A Autoridade Reguladora de Produtos de Saúde da África do Sul (SAHPRA) é responsável por garantir a segurança, a eficácia e a qualidade dos medicamentos e substâncias relacionadas. Para as empresas farmacêuticas que pretendem entrar no mercado sul-africano, compreender o processo de registo de medicamentos da SAHPRA é um passo fundamental. Segue-se uma visão geral estruturada de end-to-end o end-to-end .
1) Classificar a submissão selecionar uma via de revisão
Decida entre NCE, biológico, genérico, extensão de linha ou duplicado. Escolha entre revisão completa, revisão Reliance (resumida) ou revisão prioritária, com base nos dados e nas aprovações anteriores de autoridades reconhecidas.
2) Nomear o titular da autorização local (HCR) e confirmar as licenças
Indicar uma entidade jurídica sul-africana como titular do Certificado de Registo. Assegurar que todas as instalações dispõem das licenças de fabrico/venda por grosso pertinentes e da documentação comprovativa do cumprimento das BPF.
3) Defina a sua estratégia de dados
Para novos medicamentos (NCEs) e produtos biológicos: alinhar os dados pré-clínicos e clínicos com as expectativas do CTD. Para genéricos: definir a estratégia de bioequivalência (produto de referência, desenho do estudo, parâmetros de avaliação) e o programa de estabilidade (a longo prazo/acelerado) de acordo com as práticas ICH, conforme referido nas orientações da SAHPRA.
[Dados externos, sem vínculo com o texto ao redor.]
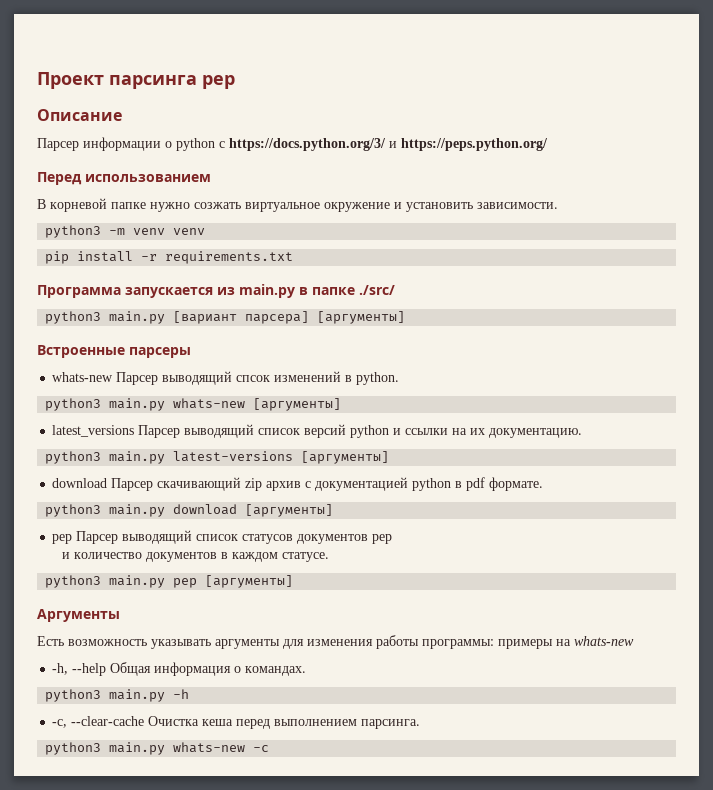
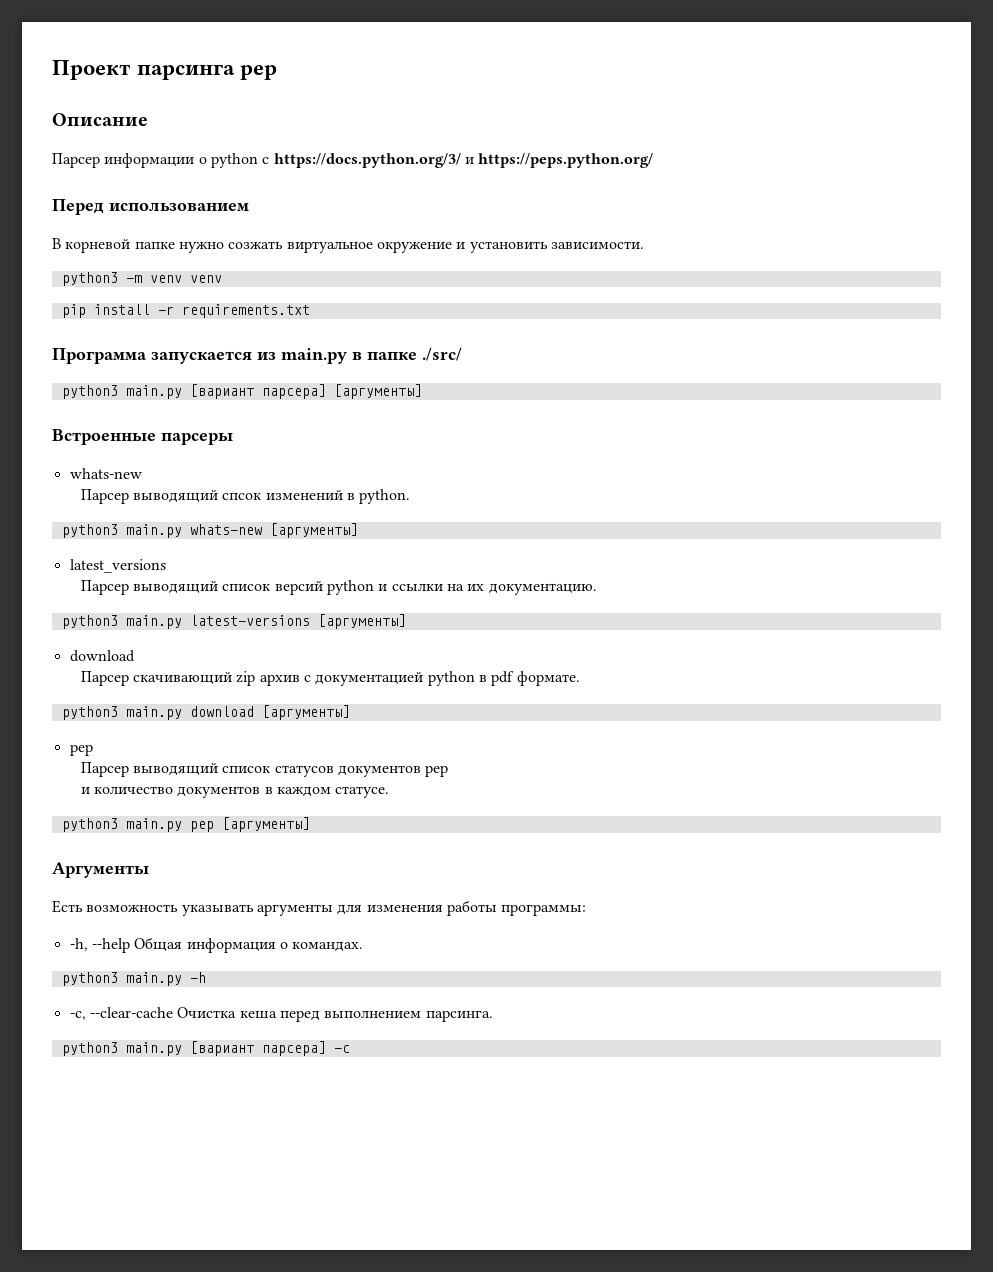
(114, 377) none -> (142, 473) //
(135, 431) none -> (166, 566) //
(108, 483) none -> (135, 656) //
(73, 539) none -> (93, 750) //
[498,636,634,649] примеры на whats-new -> (587, 910) none
[173,742,246,753] whats-new -> [189,1041,326,1056] [вариант парсера]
4) Escolha o formato: eCTD com o Módulo 1 da ZA
eCTD da SAHPRA com o Módulo 1 específico para a África do Sul e as secções regionais 2.3R/3.2R. Elabore um CTD completo:
Módulo 1 (ZA): formulários, comprovativo de pagamento, dados do HCR, rotulagem (PIL), gestão de riscos, contactos para notificação de efeitos indesejáveis.
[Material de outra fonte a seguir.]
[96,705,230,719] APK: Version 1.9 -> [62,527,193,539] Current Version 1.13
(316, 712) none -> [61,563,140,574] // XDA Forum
Módulo 2: QoS e visões gerais.
Módulo 3–5: CMC, não clínico/clínico ou BE.
5) Criação e publicação
Aplique as convenções de granularidade, nomenclatura e ciclo de vida da ZA; prepare uma sequência correta com o tipo de submissão adequado emetadata submissão . Utilize as orientações mais recentes do Módulo 1 para evitar rejeições administrativas.
6) Validar tecnicamente
Execute os critérios de validação ZA eCTD no seu validador e corrija todos os erros críticos/graves. No que diz respeito a variações e sequências de acompanhamento, consulte o modelo de validação da SAHPRA para se certificar de que reflete o que a entidade reguladora irá verificar após a receção.
7) Pagar as taxas e enviar o pedido por via eletrónica
Pague a submissão aplicável; inclua o comprovativo no Módulo 1. Envie através do canal de submissão eletrónica da SAHPRA, seguindo as especificações do ZA eCTD (estrutura de sequência, somas de verificação, ciclo de vida).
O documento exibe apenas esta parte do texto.